[EXERCISE]
For the string "Ιουλ", find every matching line in the records and copy it.

Entries taken from a collection:
————

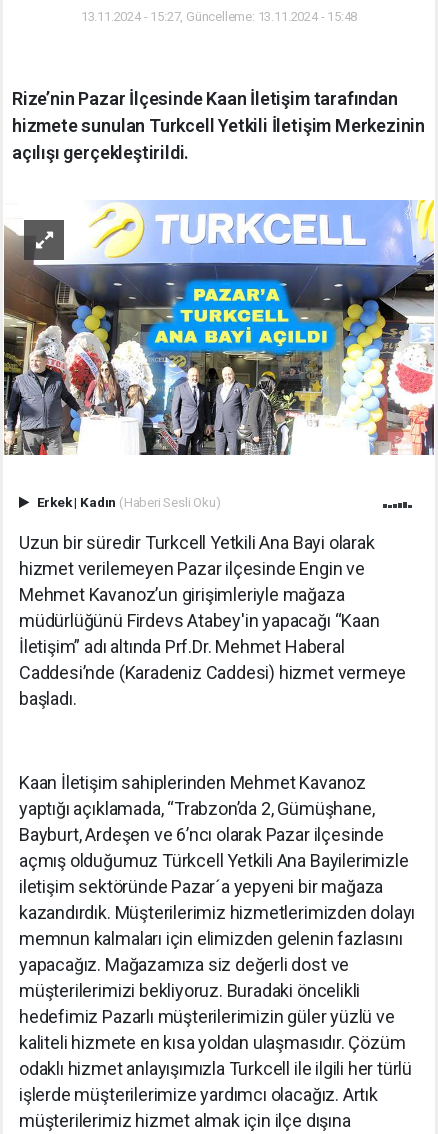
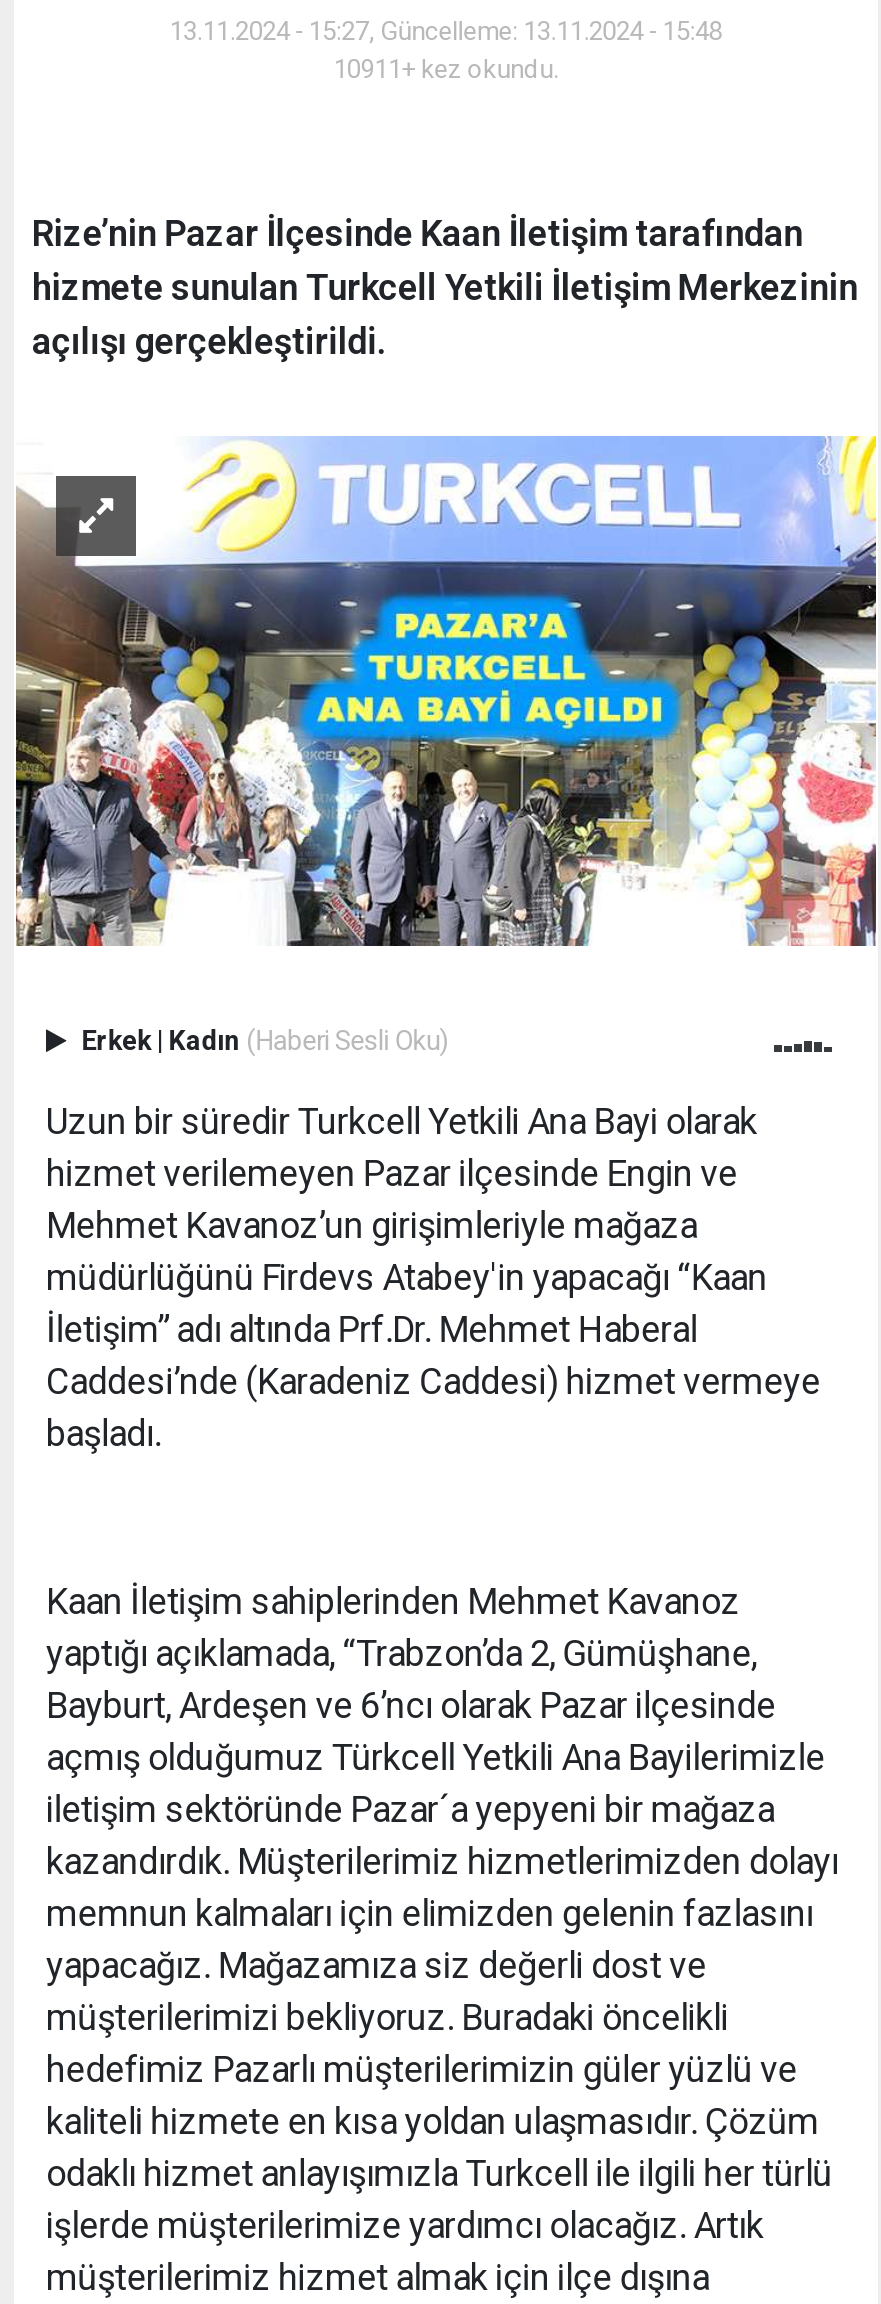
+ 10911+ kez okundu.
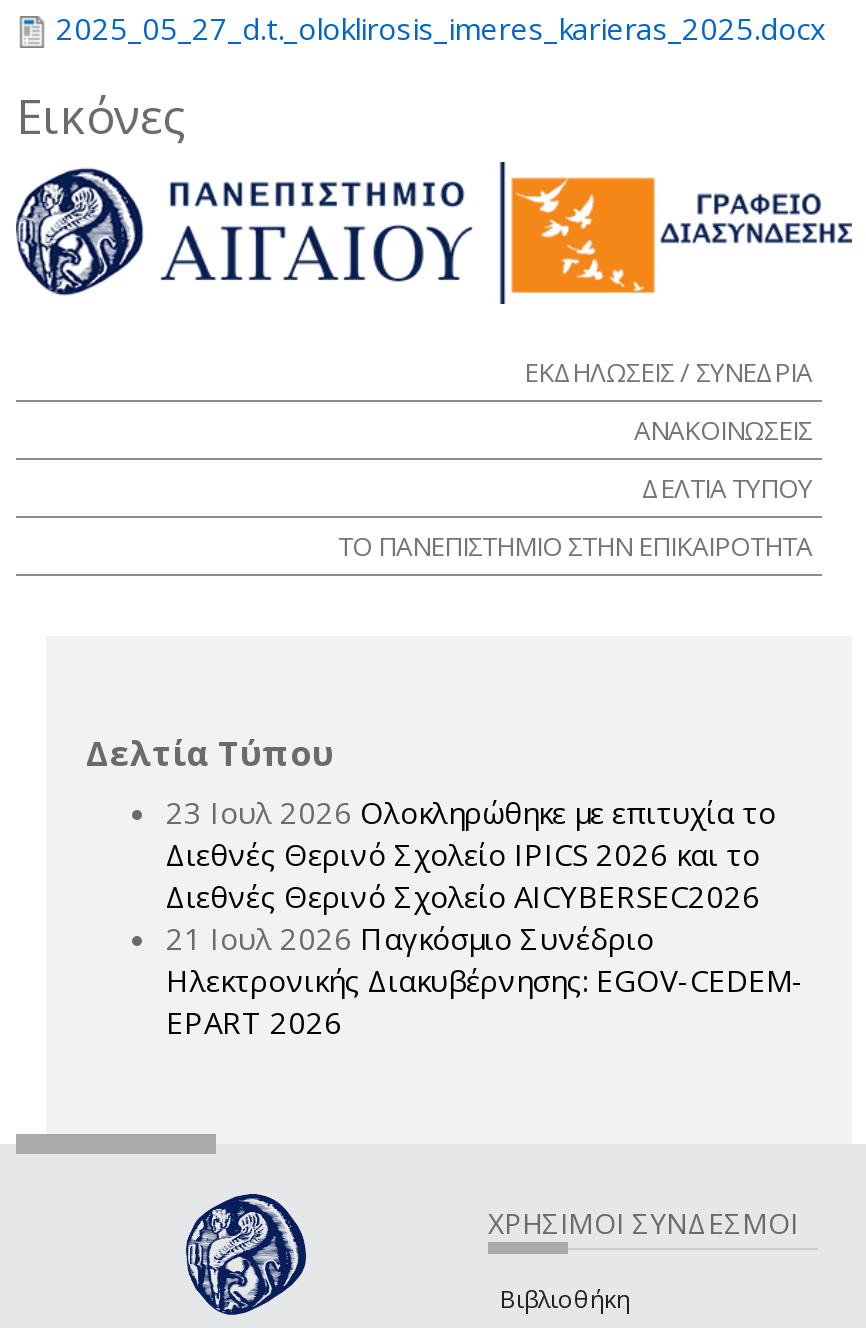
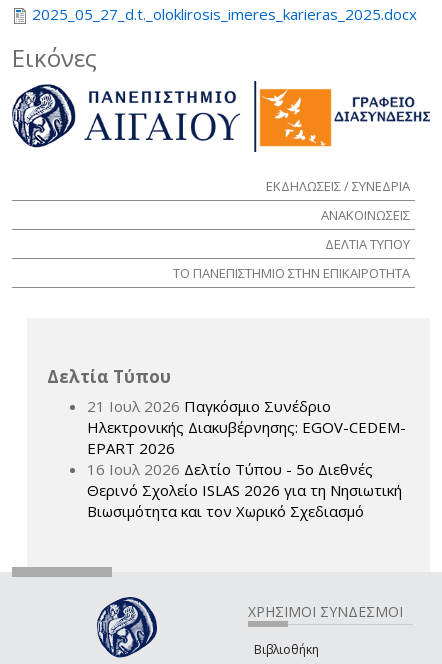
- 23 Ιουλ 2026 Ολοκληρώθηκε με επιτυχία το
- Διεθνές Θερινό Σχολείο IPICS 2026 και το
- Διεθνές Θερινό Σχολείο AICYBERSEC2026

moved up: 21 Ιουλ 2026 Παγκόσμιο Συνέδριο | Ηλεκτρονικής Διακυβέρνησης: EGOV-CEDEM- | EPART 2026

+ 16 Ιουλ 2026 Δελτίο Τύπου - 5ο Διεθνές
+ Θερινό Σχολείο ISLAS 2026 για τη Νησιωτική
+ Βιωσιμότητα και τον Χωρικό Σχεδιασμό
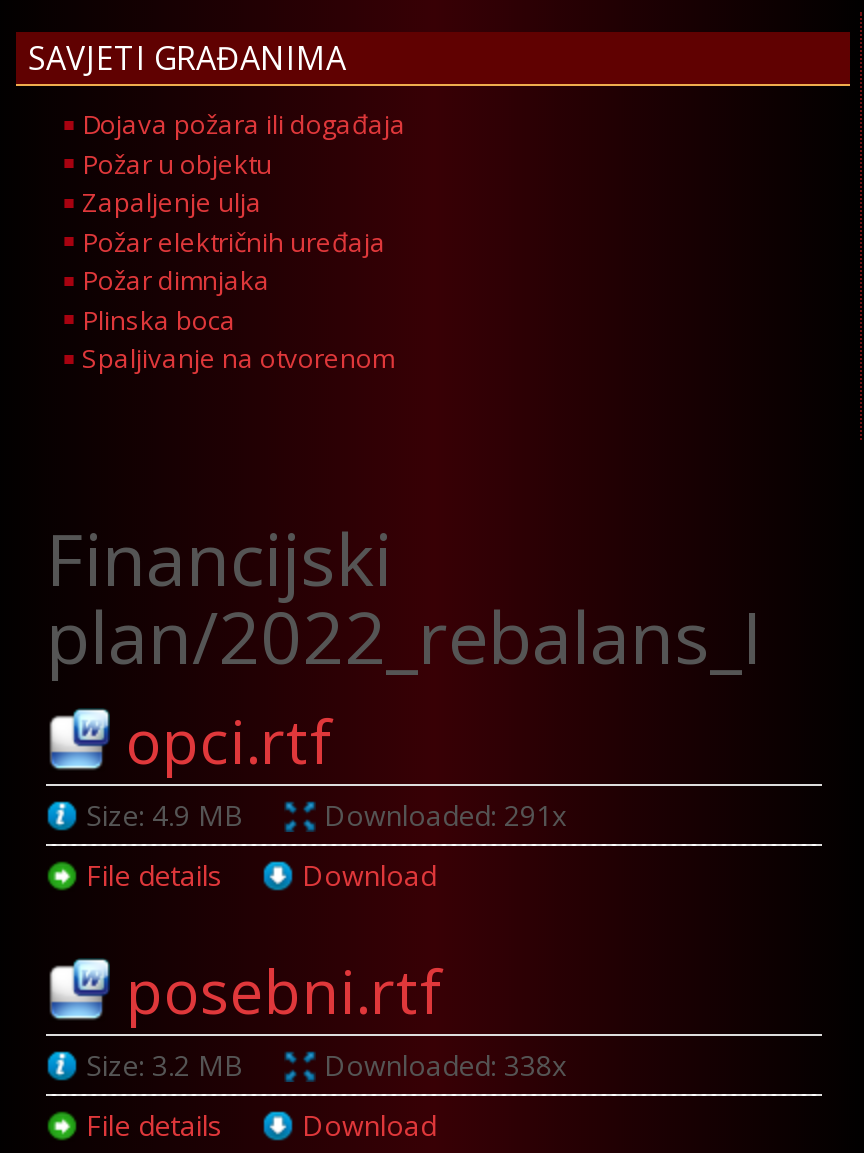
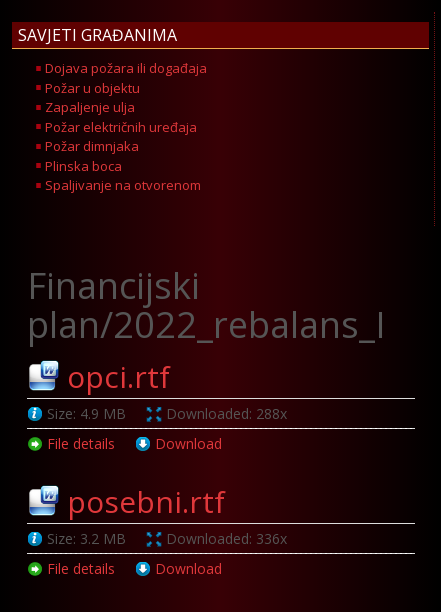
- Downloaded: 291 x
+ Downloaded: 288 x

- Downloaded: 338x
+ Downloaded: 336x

————

[SOLVED EXERCISE]
- 23 Ιουλ 2026 Ολοκληρώθηκε με επιτυχία το
moved up: 21 Ιουλ 2026 Παγκόσμιο Συνέδριο | Ηλεκτρονικής Διακυβέρνησης: EGOV-CEDEM- | EPART 2026
+ 16 Ιουλ 2026 Δελτίο Τύπου - 5ο Διεθνές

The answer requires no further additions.